We called the 99 smaller machines in the 100 Taichung Slave, and the other larger machine called Master, so look back at the Url_queue in the code above, and if we can put this queue on this master machine, All slave can be connected to master via the network, and whenever a slave completes downloading a webpage, it asks master for a new page to crawl. And each time slave a new Web page, the link to the page all the links to master's queue. Similarly, Bloom filter is placed on master, but now master only sends a URL that determines that it has not been visited to slave. The Bloom filter is placed in master's memory, and the URL visited is placed in a redis running on master so that all operations are O (1). (At least the split is O (1), the access efficiency of Redis see: Linsert–redis) "

One of the distributed spiders crawls on multiple machines at the same time (there is no direct description of the number of spiders running on each stage, but the analysis seems to be a), and this distribution is implemented through Scrapy-redis, where the queue refers to the Redis queue.
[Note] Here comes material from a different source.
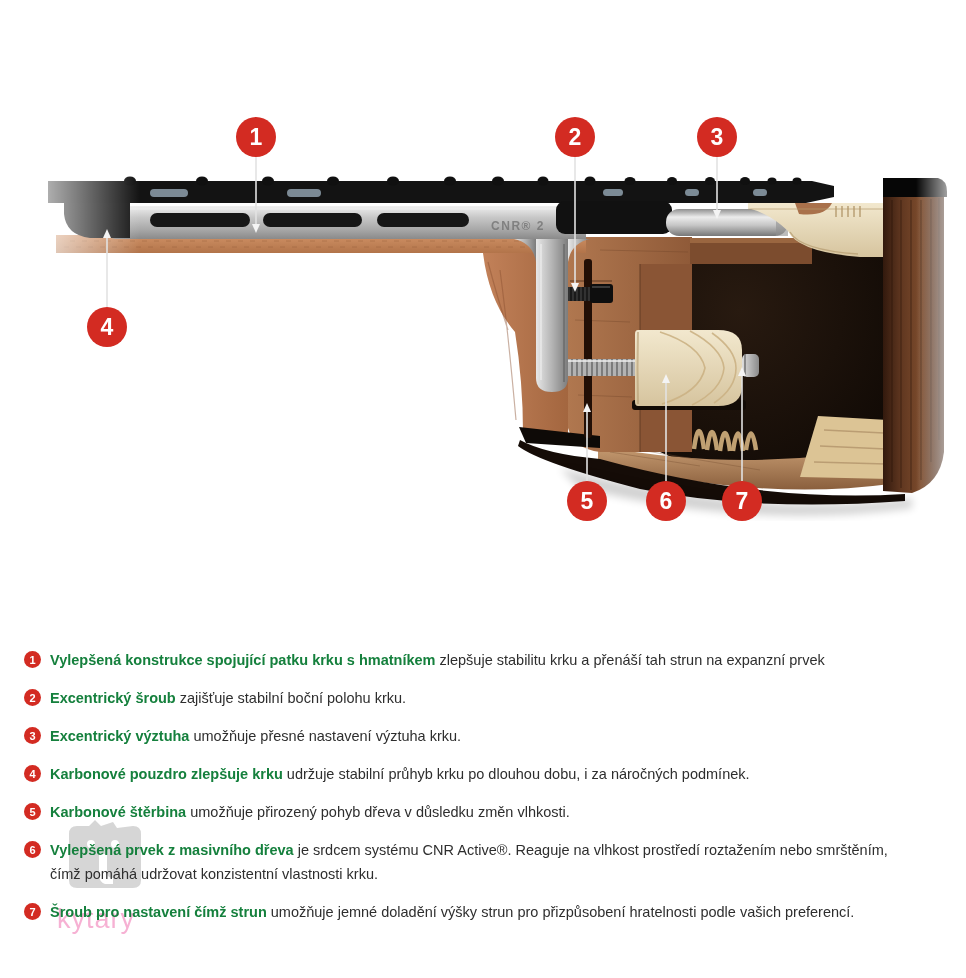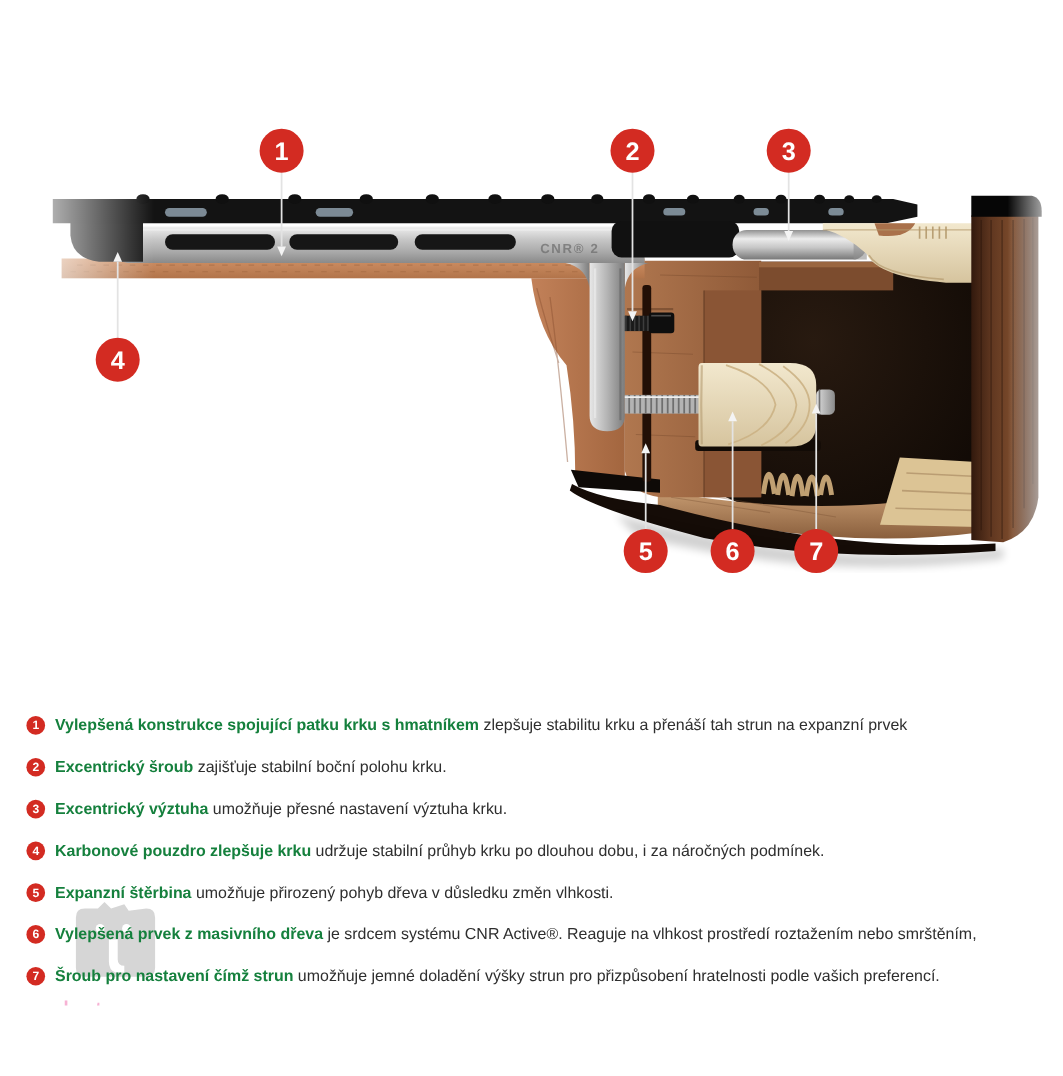"Expanzní štěrbina" b { text: Expanzní -> Karbonové }
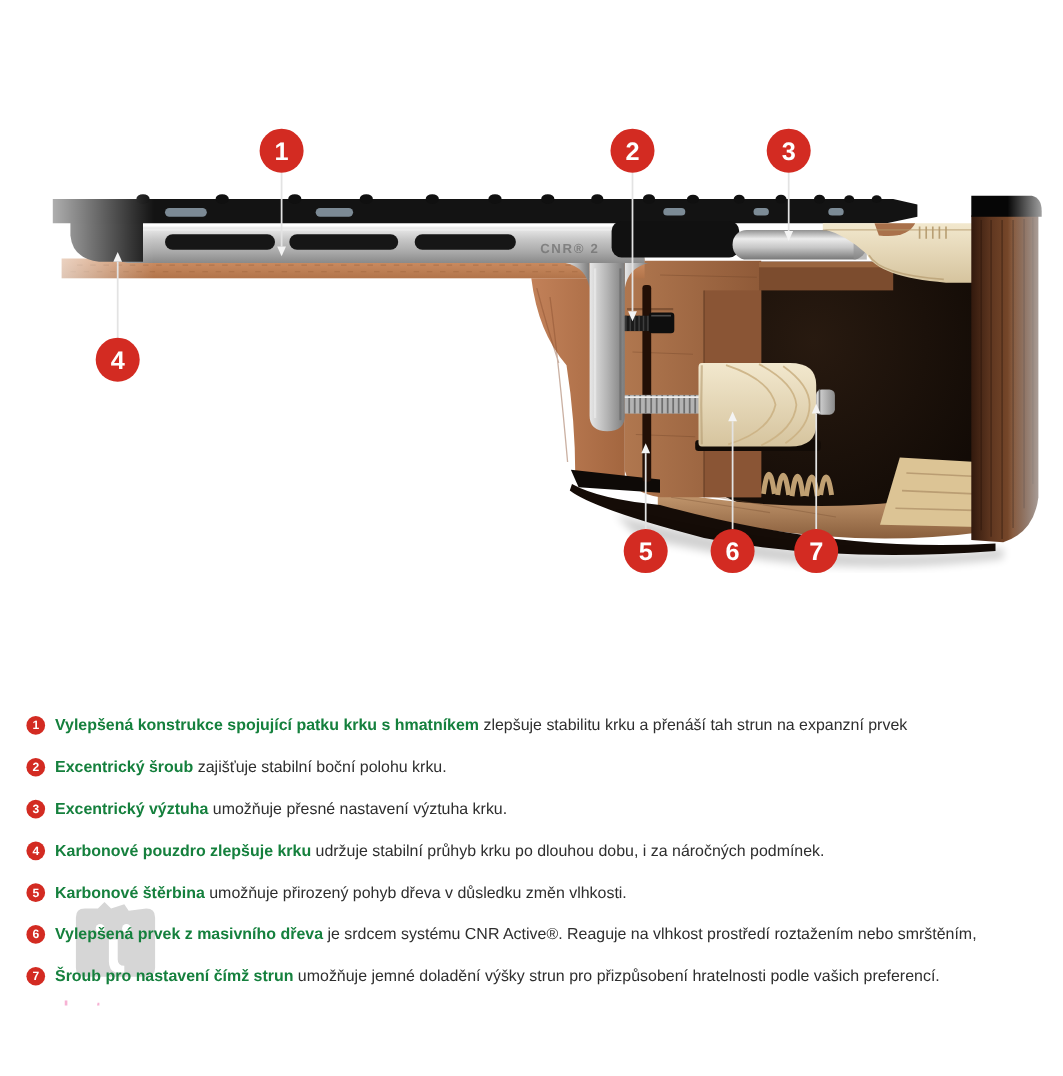"čímž pomáhá udržovat konzistentní" span.line2 { html: none -> <span>čímž pomáhá udržovat konzistentní vlastnosti krku.</span> }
The realization is to use the Redis storage url (divided into the url_no and visited Url_yes, which he accesses through the Url_yes+bloom filter), which is the role of redis in distributed crawling.

(2) as described in "http://www.douban.com/group/topic/38363928/":
"Distributed use of REDIS implementation, Redis storage of engineering request,stats information, can be centralized management of the crawler on each machine, so as to solve the performance bottleneck of the crawler, Efficient and easy-to-scale redis makes it easy to download: When Redis storage or access speed encounters bottlenecks, you can improve by increasing the number of redis clusters and reptile clusters. ”
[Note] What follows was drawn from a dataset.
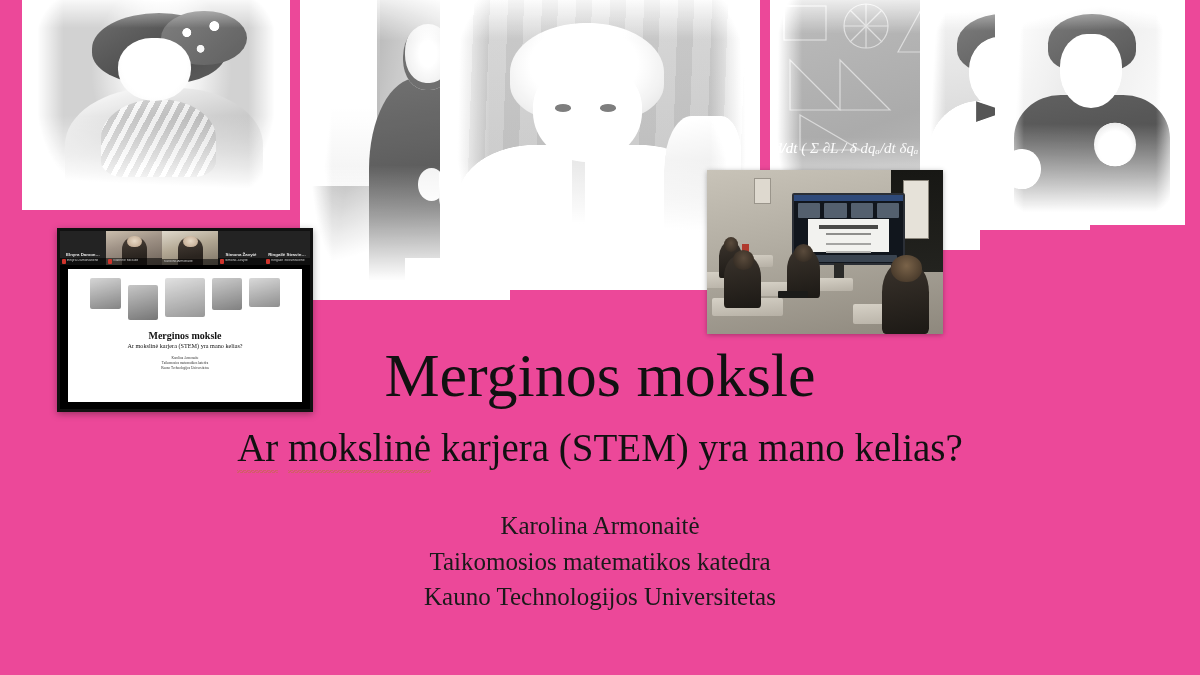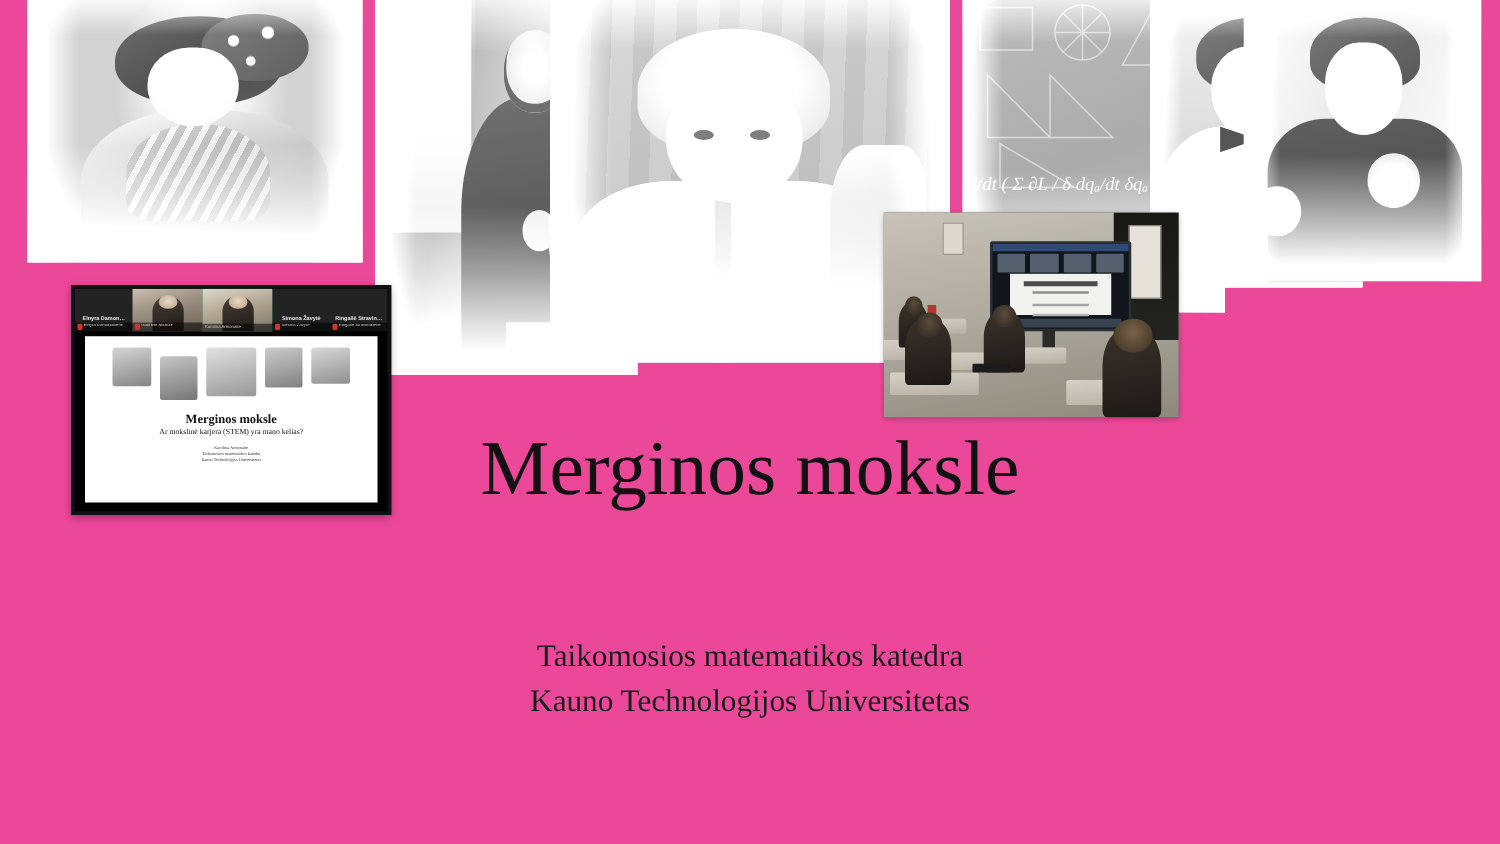"Ar mokslinė karjera (STEM) yra" div.title-sub { html: none -> <div><span>Ar</span><span> </span><span>mokslinė</span><span> karjera (STEM) yra mano kelias?</span></div> }
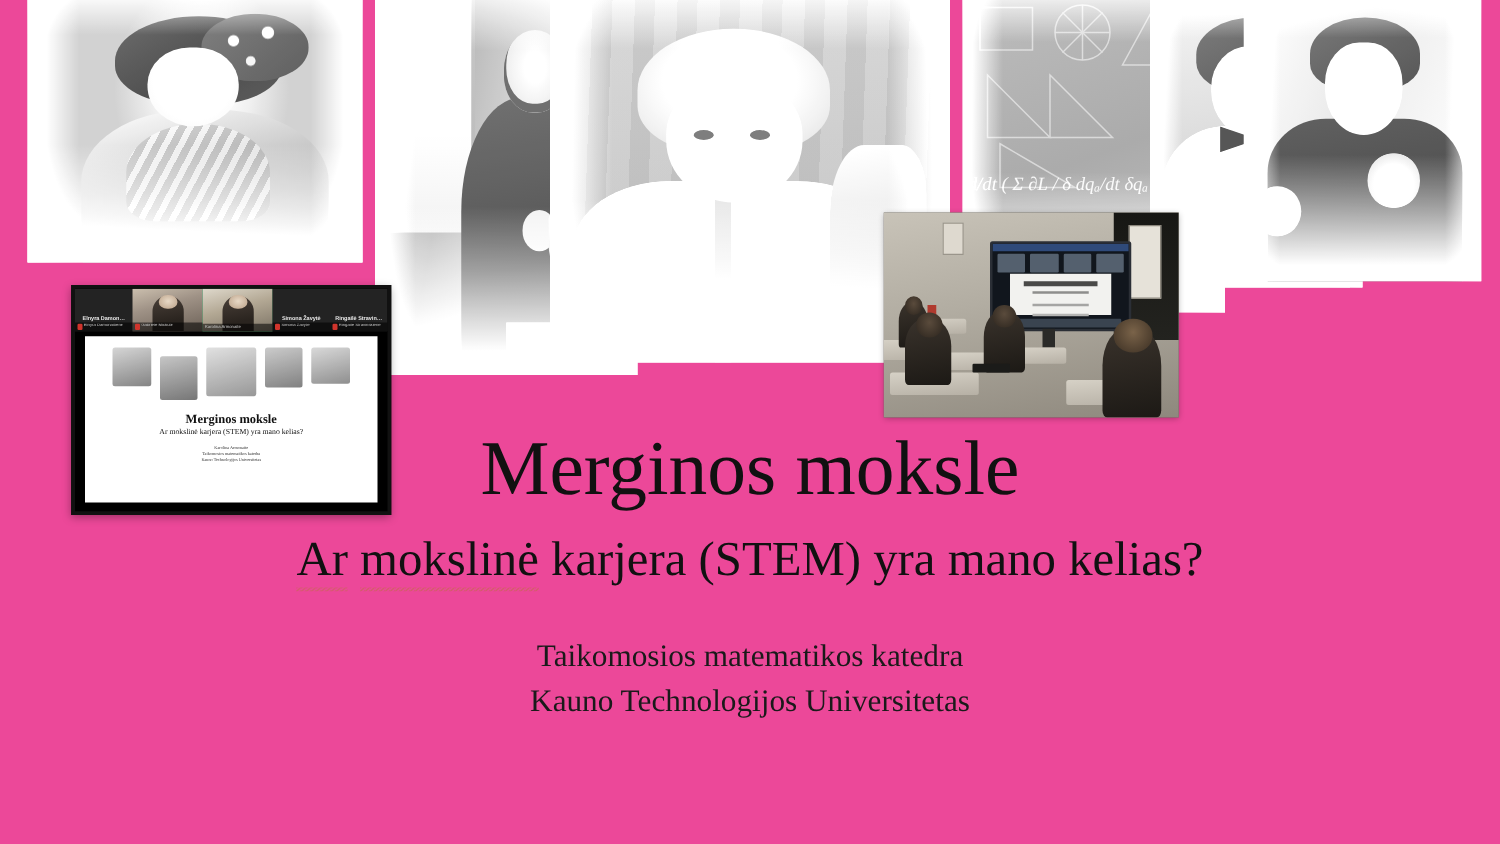"Karolina Armonaitė" div { html: none -> <div>Karolina Armonaitė</div> }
This is also the case, but what is indicated here is that the request is stored in Redis, which is similar to the example in Scrapy-redis and, of course, a crawler that can read the URL in Redis (Younghz:) is also implemented in example. This is not (1) in the analysis, right, right).

so the above two methods are the application of Redis in Scrapy distributed crawler. Essentially, everyone (all machines, all reptiles) put the things they got (url,request) together (request queue) to dispatch.
Related Article

Contact Us

The content source of this page is from Internet, which doesn't represent Alibaba Cloud's opinion; products and services mentioned on that page don't have any relationship with Alibaba Cloud. If the content of the page makes you feel confusing, please write us an email, we will handle the problem within 5 days after receiving your email.

If you find any instances of plagiarism from the community, please send an email to: info-contact@alibabacloud.com and provide relevant evidence. A staff member will contact you within 5 working days.

A Free Trial That Lets You Build Big!

Start building with 50+ products and up to 12 months usage for Elastic Compute Service

  • Sales Support

    1 on 1 presale consultation

  • After-Sales Support

    24/7 Technical Support 6 Free Tickets per Quarter Faster Response

  • Alibaba Cloud offers highly flexible support services tailored to meet your exact needs.